Stored data entries:

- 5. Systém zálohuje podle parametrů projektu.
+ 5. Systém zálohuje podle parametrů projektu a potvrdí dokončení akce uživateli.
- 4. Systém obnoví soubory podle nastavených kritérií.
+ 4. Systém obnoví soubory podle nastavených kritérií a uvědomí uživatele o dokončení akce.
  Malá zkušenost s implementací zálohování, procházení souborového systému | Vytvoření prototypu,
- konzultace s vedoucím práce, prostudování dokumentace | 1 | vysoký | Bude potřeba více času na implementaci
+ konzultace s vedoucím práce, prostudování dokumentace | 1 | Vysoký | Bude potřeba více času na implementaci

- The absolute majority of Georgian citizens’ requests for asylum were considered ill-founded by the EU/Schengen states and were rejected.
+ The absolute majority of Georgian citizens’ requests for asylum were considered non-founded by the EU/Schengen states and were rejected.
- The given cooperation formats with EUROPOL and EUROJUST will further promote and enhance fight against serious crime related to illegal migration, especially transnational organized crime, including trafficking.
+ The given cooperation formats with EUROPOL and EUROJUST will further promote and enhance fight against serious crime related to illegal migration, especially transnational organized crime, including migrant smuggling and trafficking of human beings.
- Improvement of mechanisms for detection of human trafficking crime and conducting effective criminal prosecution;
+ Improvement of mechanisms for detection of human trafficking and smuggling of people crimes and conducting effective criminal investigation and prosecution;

Task
Go through the data and return every record exactly.

Output for this exercise
- 5. Systém zálohuje podle parametrů projektu.
+ 5. Systém zálohuje podle parametrů projektu a potvrdí dokončení akce uživateli.
- 4. Systém obnoví soubory podle nastavených kritérií.
+ 4. Systém obnoví soubory podle nastavených kritérií a uvědomí uživatele o dokončení akce.
  Malá zkušenost s implementací zálohování, procházení souborového systému | Vytvoření prototypu,
- konzultace s vedoucím práce, prostudování dokumentace | 1 | vysoký | Bude potřeba více času na implementaci
+ konzultace s vedoucím práce, prostudování dokumentace | 1 | Vysoký | Bude potřeba více času na implementaci

- The absolute majority of Georgian citizens’ requests for asylum were considered ill-founded by the EU/Schengen states and were rejected.
+ The absolute majority of Georgian citizens’ requests for asylum were considered non-founded by the EU/Schengen states and were rejected.
- The given cooperation formats with EUROPOL and EUROJUST will further promote and enhance fight against serious crime related to illegal migration, especially transnational organized crime, including trafficking.
+ The given cooperation formats with EUROPOL and EUROJUST will further promote and enhance fight against serious crime related to illegal migration, especially transnational organized crime, including migrant smuggling and trafficking of human beings.
- Improvement of mechanisms for detection of human trafficking crime and conducting effective criminal prosecution;
+ Improvement of mechanisms for detection of human trafficking and smuggling of people crimes and conducting effective criminal investigation and prosecution;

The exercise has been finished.